The fictional CIO has lots of unsurprising challenges—but two phenomena make them particularly overwhelming: big data and shifting priorities. Big data introduces complex constraints on what is practical, where computation has to happen, and the who and when of process flow. Shifting priorities mean that choices about what’s optimal have to be reanalyzed without warning, with a realistic assessment of tradeoffs, risk, and quantifiable impact to schedule and budgets.
The way that IT has traditionally approached problems is to formalize, process-ize, and project-ize them. This tends to lead to more-or-less static thinking, and to technological silos (notice how the CIO has hand-built a technology stack and a human team around the CMO’s specific problem). When I was an employee at Symantec, IT had a mandate to deploy single sign-on across all enterprise products. The rollout took years. It had multiple phases, pilot groups, tiered and sandboxed budgets, designated hardware and software purchases, and so forth. You were either using SSO, or you weren’t. Authentication was either handled by an SSO provider, or by a legacy system. The expertise and management lifecycles for each was different, and there was no casual intermingling of boundaries or resources.
In our story, the fictional CIO still has the static, semi-permanent mindset, although to his credit he’s aware of new possibilities and is beginning to think outside the box.
Big Workflow Thinks About Flux Differently
What he’s missing is a “Big Workflow” view of the world.
When you see the problem through a big workflow lens, disruptions are not anomalies—they’re expected and manageable events. Sure, you still stand up email servers and CRM in more-or-less permanent fashion—but you also see flux as a normal and happy part of your business imperatives; it’s an opportunity for competitive advantage, not a corner case to be shunned. Your mindset recognizes silo boundaries, but assumes they are at least somewhat collapsible. Each problem is an organic whole, and tradeoffs are susceptible to automation and policy. The complexity of ad-hoc, reactive firefighting is tamed.
In other words, you have big workflows, not big logjams.
Making It Real
What makes this possible is an astute combination of the following technologies:
The knowledge that today resides in a data scientist’s head–stages in a data set’s lifecycle, constraints on movement, cost to duplicate or re-create, regulatory and privacy constraints, sequencing and cost-to-compute—is all formally modeled and thus amenable to software management.
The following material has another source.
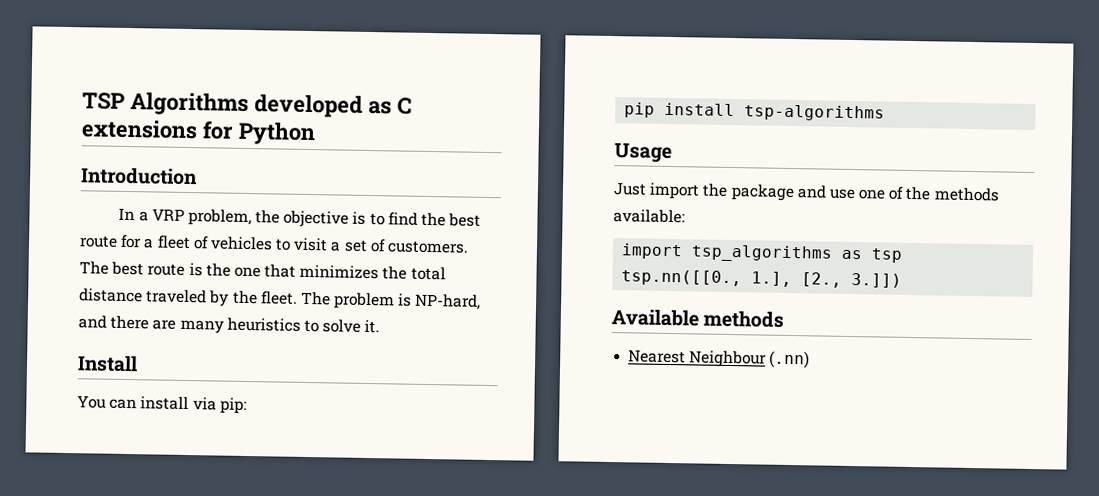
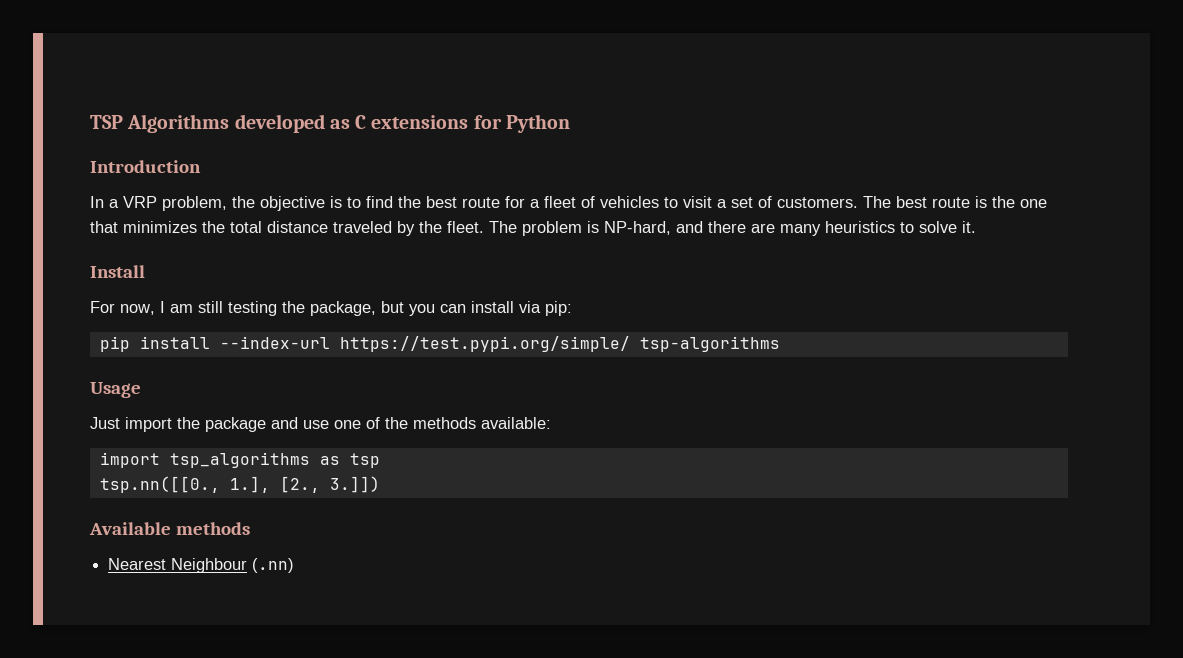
[77,395,106,409] You -> [90,301,435,316] For now, I am still testing the package, but you
(736, 109) none -> [219,336,630,352] --index-url https://test.pypi.org/simple/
A robust, policy-based optimizer that can arbitrate between competing priorities makes minute-by-minute rethinking a tractable problem.
Familiarity with all forms of virtualization and software-defined everything is a key enabler. Battlescars and a capacity to build and optimize clouds is a huge deal.
Hadoop, HPC, and image rendering farms are all seen as variations on a theme. Ability to speak their languages natively, and to pass workloads across their boundaries, makes these silos less problematic.